I got this email Tuesday morning. At first I thought it was a joke, but after research on some Fantasy Football boards, it appears to be legit.
So I guess that's that.
Welcome to Boltonshire.
From: The Fantasy Football Commission Board Panel Committee Group Team
Sent: Tuesday, September 18, 2012 9:09 AM
To: Bolton, Eric D
Subject: Status As Scranton Dunder Mifflin's General Manager
Sent: Tuesday, September 18, 2012 9:09 AM
To: Bolton, Eric D
Subject: Status As Scranton Dunder Mifflin's General Manager
Dear Mr. Bolton,
We regret to inform you your services will not be needed any longer as General Manager of the Scranton Dunder Mifflin fantasy football team EFFECTIVE IMMEDIETLY. Based on your performance the last two weeks (which includes the 128 to 86.5 loss to Team Lora this week), it has come to our attention that you do not know what the [expletive deleted] you are doing. We know this is America and we know it's your right to do what you want, but just because you have the right doesn't mean you should [expletive deleted] do it if you suck as bad as you do.

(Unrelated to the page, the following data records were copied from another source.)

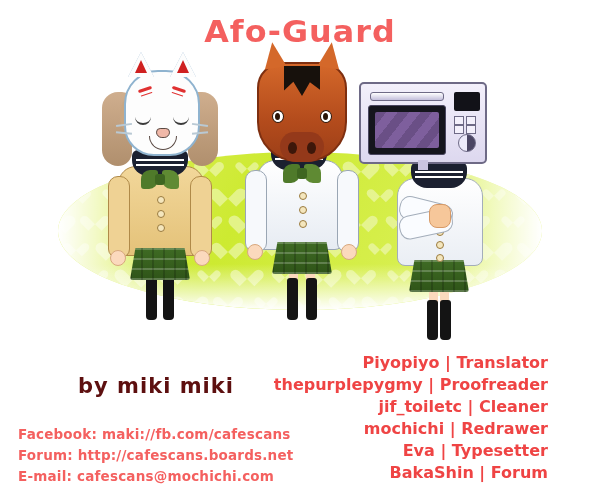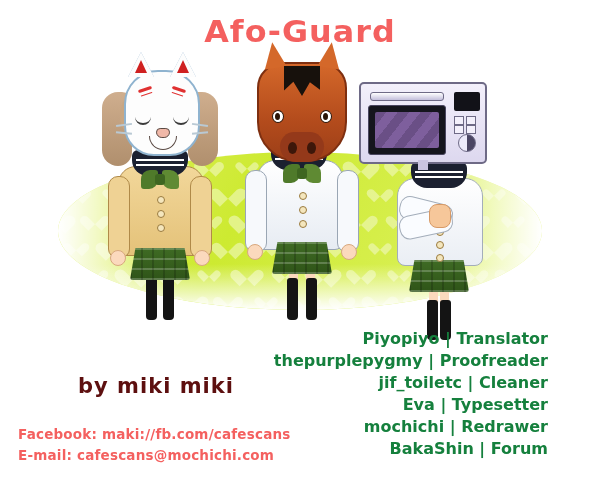"Piyopiyo | Translator" .credits { color: #15803d -> #ef4444; top: 328px -> 352px }
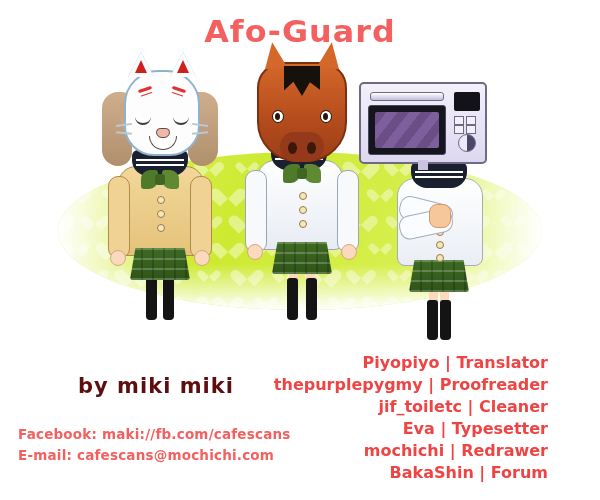"Forum: http://cafescans.boards.net" div { html: none -> <div>Forum: http://cafescans.boards.net</div> }
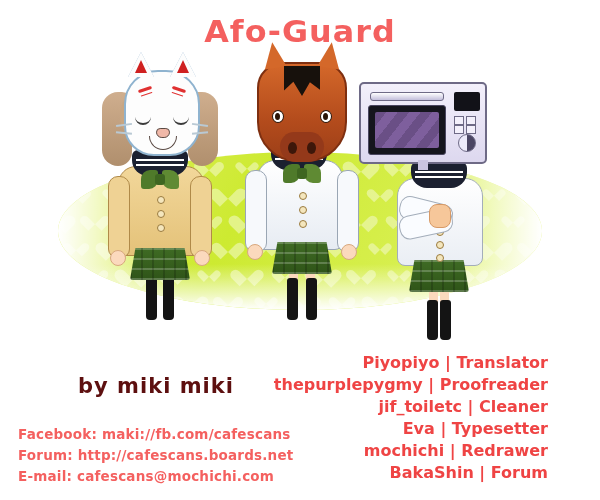"Eva | Typesetter" div { order: before "mochichi | Redrawer" -> after "mochichi | Redrawer" }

My goodness, just because every student should be able to go to college doesn't mean they should. America still needs the people to peel the gum off the sidewalk. There's no degree plan for gum peelers. You, my friend, are the sidewalk gum peeler of fantasy football.
You may think you're funny with re-naming teams that are better than you, but we see that as deflection of just how utterly craptastic you are in this sport. Maybe there's a Fantasy Project Runway type of game you can play. You might be good at a fantasy game that involves watching Storage War$. But with your skill, you'd just get Barry and he'll [expletive deleted] it up like he always does. It won't be much different than how you've played Fantasy Football the past four years.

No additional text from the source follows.